## Requirement
Your answer should consist of every line in the records that holds "none".

Input records Start Marker

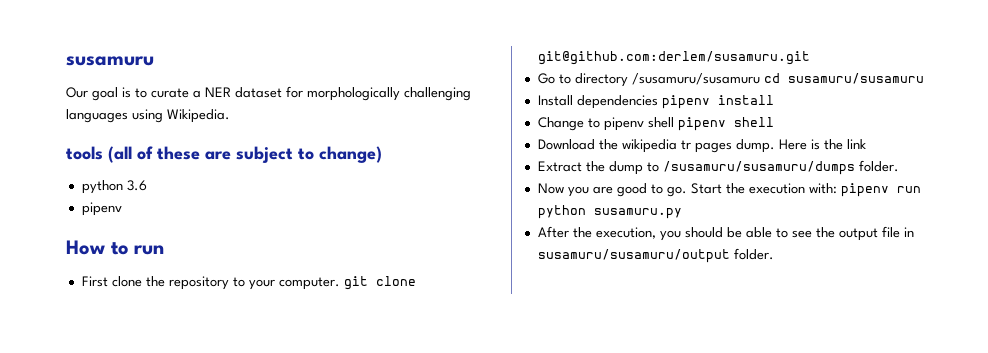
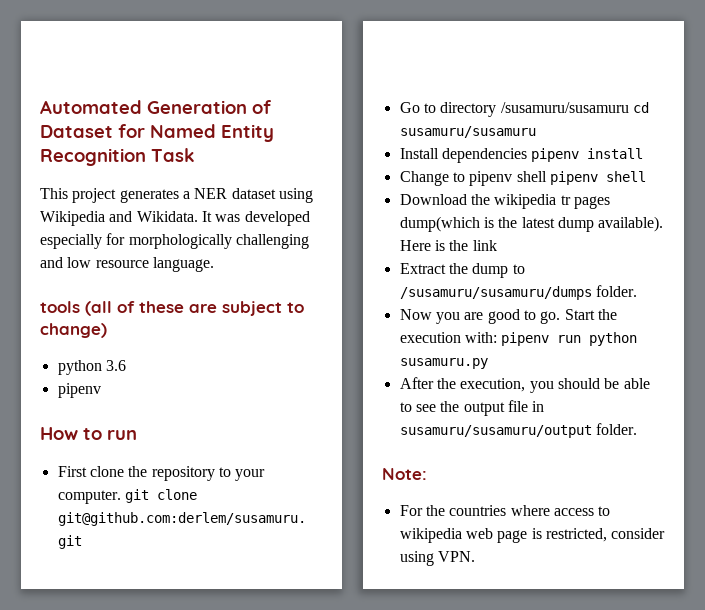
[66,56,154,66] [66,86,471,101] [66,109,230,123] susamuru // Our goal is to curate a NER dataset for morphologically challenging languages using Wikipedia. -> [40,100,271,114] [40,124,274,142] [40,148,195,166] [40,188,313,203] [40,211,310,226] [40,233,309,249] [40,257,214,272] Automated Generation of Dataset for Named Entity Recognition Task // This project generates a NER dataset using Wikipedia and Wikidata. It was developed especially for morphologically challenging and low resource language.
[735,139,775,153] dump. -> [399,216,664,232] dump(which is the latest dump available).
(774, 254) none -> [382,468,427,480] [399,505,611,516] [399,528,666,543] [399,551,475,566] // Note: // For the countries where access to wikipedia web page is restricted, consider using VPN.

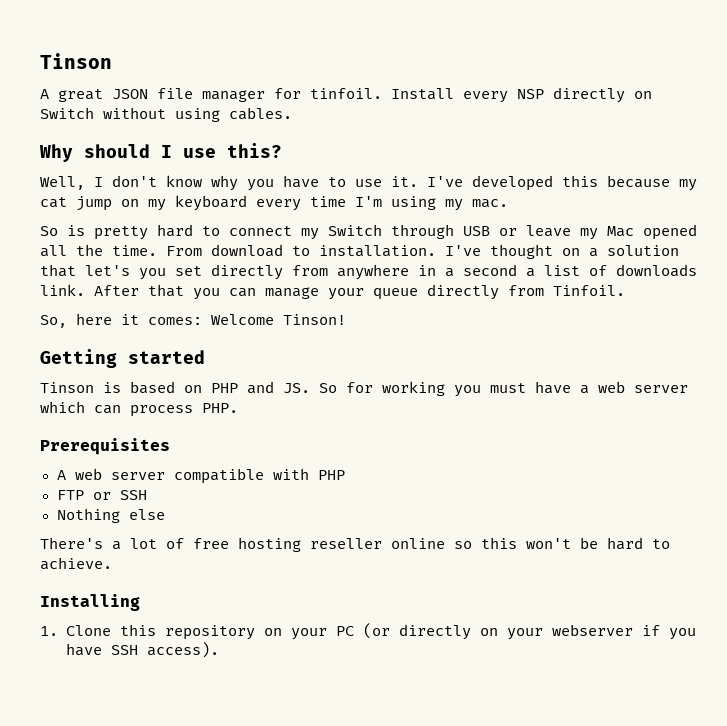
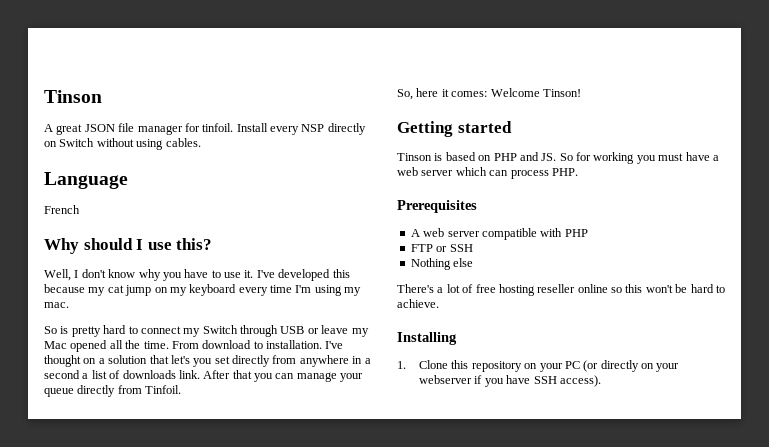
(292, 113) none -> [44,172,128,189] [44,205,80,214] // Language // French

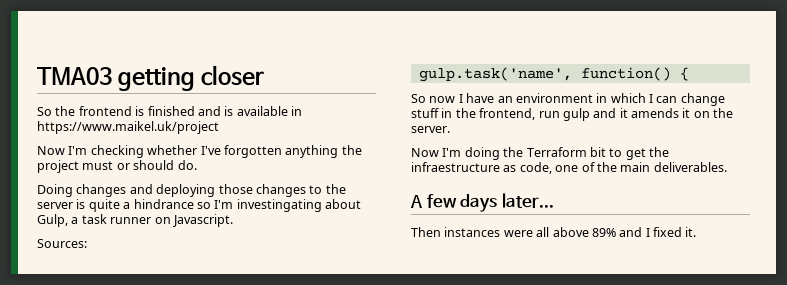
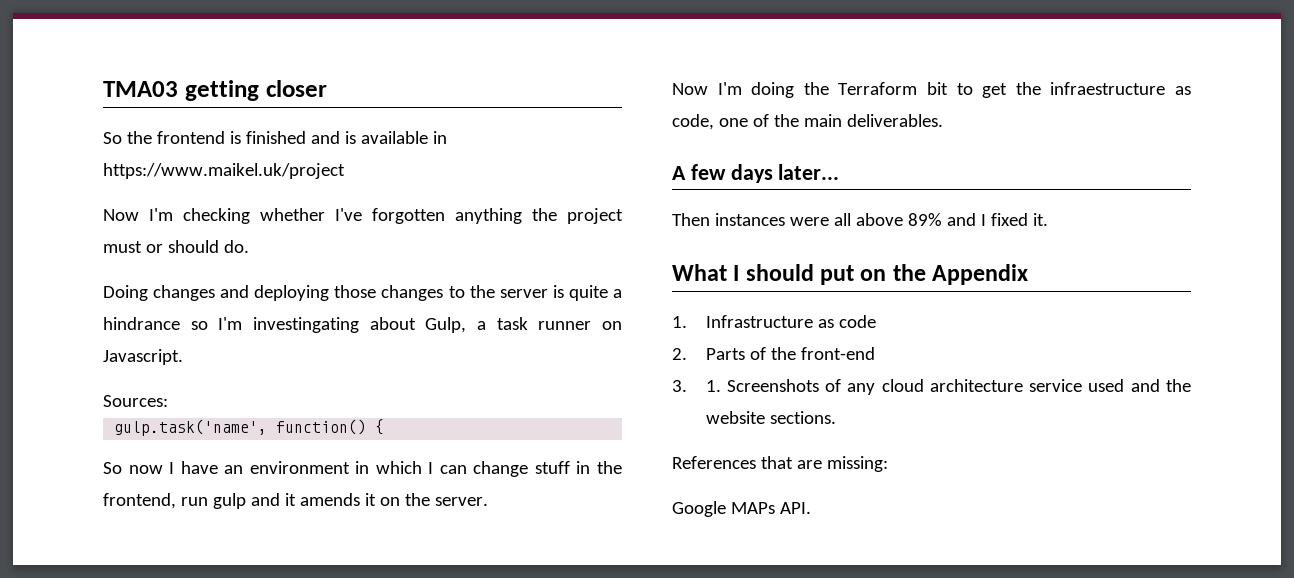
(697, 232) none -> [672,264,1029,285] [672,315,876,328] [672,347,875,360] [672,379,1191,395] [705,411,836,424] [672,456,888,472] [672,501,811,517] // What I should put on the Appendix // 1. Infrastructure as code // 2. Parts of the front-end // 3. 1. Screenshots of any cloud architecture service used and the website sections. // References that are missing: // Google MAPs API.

Input records End Marker

## Task answer
(774, 254) none -> [382,468,427,480] [399,505,611,516] [399,528,666,543] [399,551,475,566] // Note: // For the countries where access to wikipedia web page is restricted, consider using VPN.
(292, 113) none -> [44,172,128,189] [44,205,80,214] // Language // French
(697, 232) none -> [672,264,1029,285] [672,315,876,328] [672,347,875,360] [672,379,1191,395] [705,411,836,424] [672,456,888,472] [672,501,811,517] // What I should put on the Appendix // 1. Infrastructure as code // 2. Parts of the front-end // 3. 1. Screenshots of any cloud architecture service used and the website sections. // References that are missing: // Google MAPs API.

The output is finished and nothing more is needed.